Destination : 7 , Objet banal mais capital.


Un ange gardien

-Maman, regarde mon tablier!
-il est propre et bien repassé!
-Oui, mais..... regarde bien, il lui manque quelque chose.
-Qu'est-qu'il lui manque? je ne vois rien d'ici, tu sais que de
loin...
et puis je préfère que ce soit toi qui me le dise, je suis vraiment
très occupée.
-Un bouton maman, il est tombé depuis ce matin, si tu pouvais m'en
mettre un autre!

C'est toujours quand j'ai le plus à faire que les enfants ont besoin
de moi, aujourd'hui, je suis particulièrement contrariée : Coudre,
je n'aime pas coudre, d'ailleurs je le fais trés mal mais je ne vais
pas laisser mon fils aller à l'école avec un tablier si peu
présentable!

A contre-coeur, je lui demande de mettre le tablier sur son lit,
j'arrète ce que j'étais en train de faire, je m'essuie les mains sur ma
jupe déjà tâchée par les éclaboussures du repas sur le feu, éteint tout
et quitte la cuisine.
Je cherche le necessaire de couture, le trouve au fond d'un tiroir
où je l'ai mis depuis une éternité et je rejoins mon fils dans sa
chambre.
Commence alors la recherche d'un bouton semblable à celui qui est
tombé.
Un vrai fouillis cette boite où j'ai eu la présence d'esprit de mettre
tous les boutons de rechange que je trouve à l'envers des nouveaux
vêtements.
Il y en a de toutes les couleurs, gris, marron, noir mais de bleu
marine, il n'y en a point!
Je renverse la boite sur le lit, mon fils essaie de m'aider,
groupe les boutons par forme, par couleur, par nombre de trous,
il s'oublie, se met à siffler , fait des ensembles à deux,
trois ou plusieurs boutons,il se trouve à l'étroit sur le lit, déménage
sur le sol et moi, qui ne m'y retrouve plus!
Soudain,j'ai une illumination, mon tablier d'écolière bleu,le dernier,
celui que je n'ai pas voulu que ma mère donne à ma soeur cadette!
J'aurais tant aimé conserver ce tablier intact comme on garderait une
photo en noir et blanc, plus pour l'émotion que pour la photo mais le
temps n'est plus aux sentiments.

A pas lourds, je monte au grenier.

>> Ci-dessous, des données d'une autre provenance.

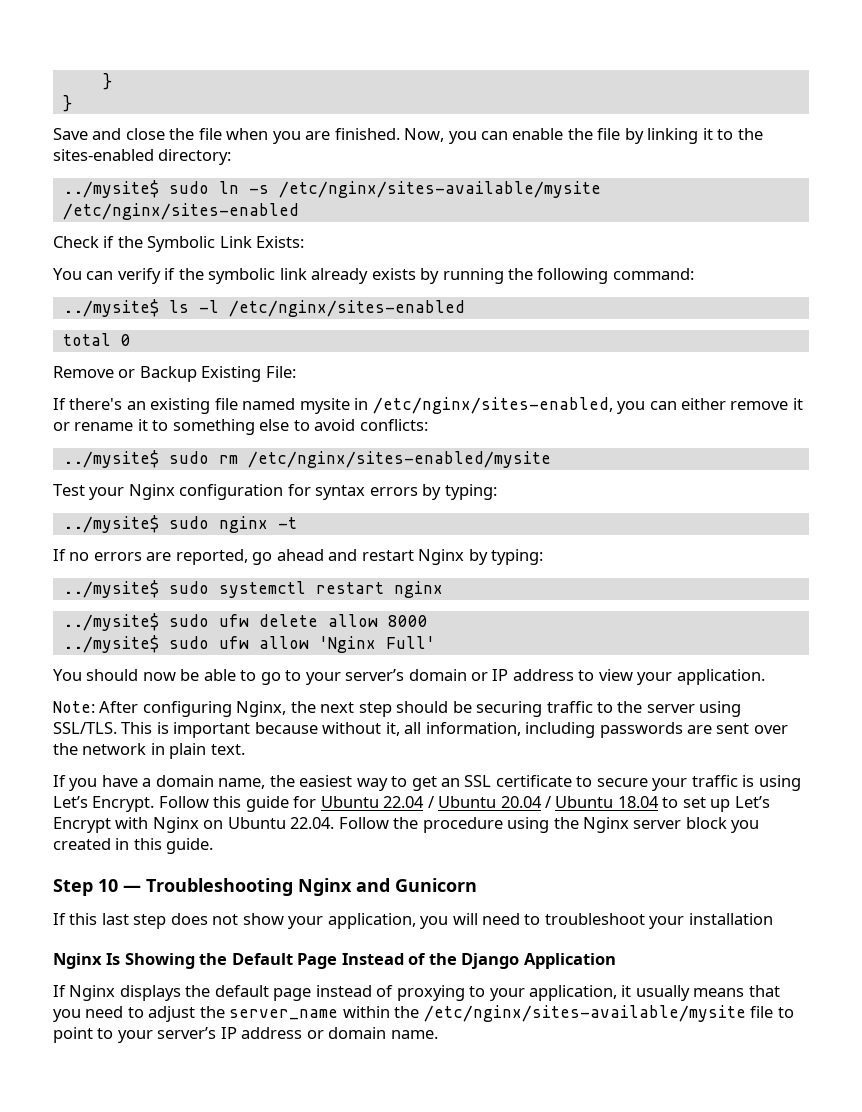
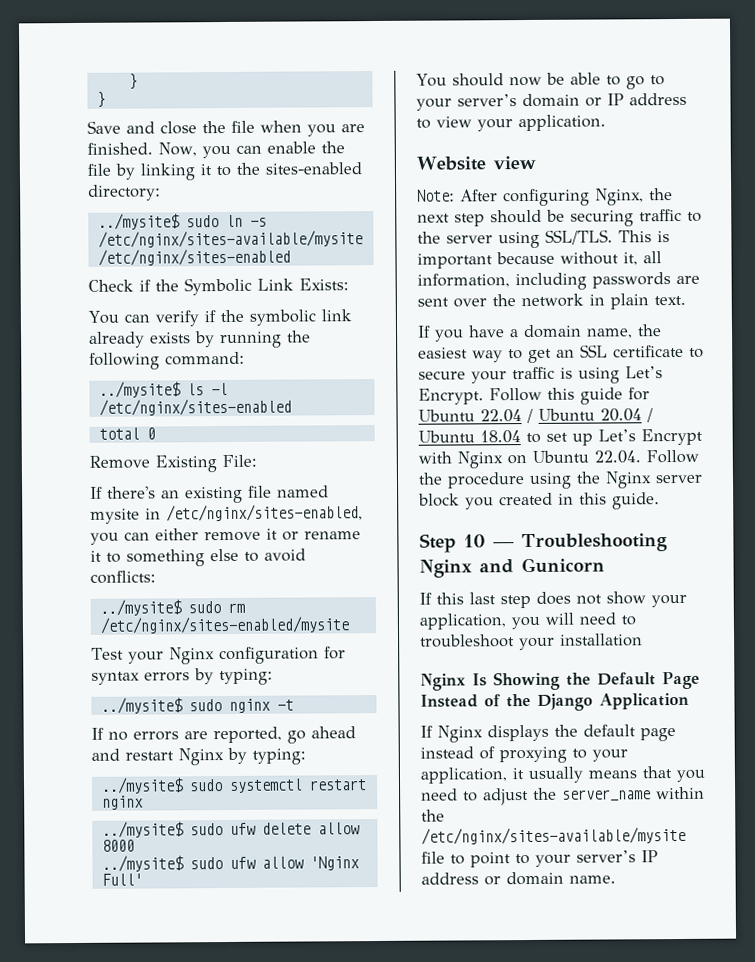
- Remove or Backup Existing File:
+ Remove Existing File:
+ Website view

Je sais dans quelle malle
j'ai mis ce tablier comme tout ce que j'ai rangé d'ailleurs en venant
habiter cette maison bien avant l'arrivée des enfants, un an à peine
après mon mariage : Mes livres, mes cahiers, mes peluches, tout ce
qu'une main étrangère ne doit pas toucher.
Le tablier restera là, un seul de ses boutons ira rejoindre ceux
du tablier de mon fils, partager avec lui ses joies, ses peines,
peut-être même deviendra-t-il son ange gardien par le pouvoir de
l'amour .

Rêveuse, je me projette avec le bouton dans l'avenir: Demain, ce
bouton, affrontera de nouveau la lumière du jour, une lumière si
différente de celle qu'il a connue avec moi, petite écolière dans une
école de filles,
à la discipline stricte où le rire fusait rarement, où l'on jouait
timidement sans bruit à l'ombre du préau, au furet, à la corde ou à
l'élastique ;

Avec mon fils, il sera bousculé devant l'école, participera à des
courses sans fin dans la cour, prendra part à ces bagarres dont seuls
les garçons ont le secret, se mettra de nouveau en rang, subira le
regard sévère de la maîtresse, peinera sur ses problèmes de maths et
sur sa rédaction puis, libéré par la sonnerie, détalera à toutes
jambes en direction de la cour, jamais rassasié de jeux.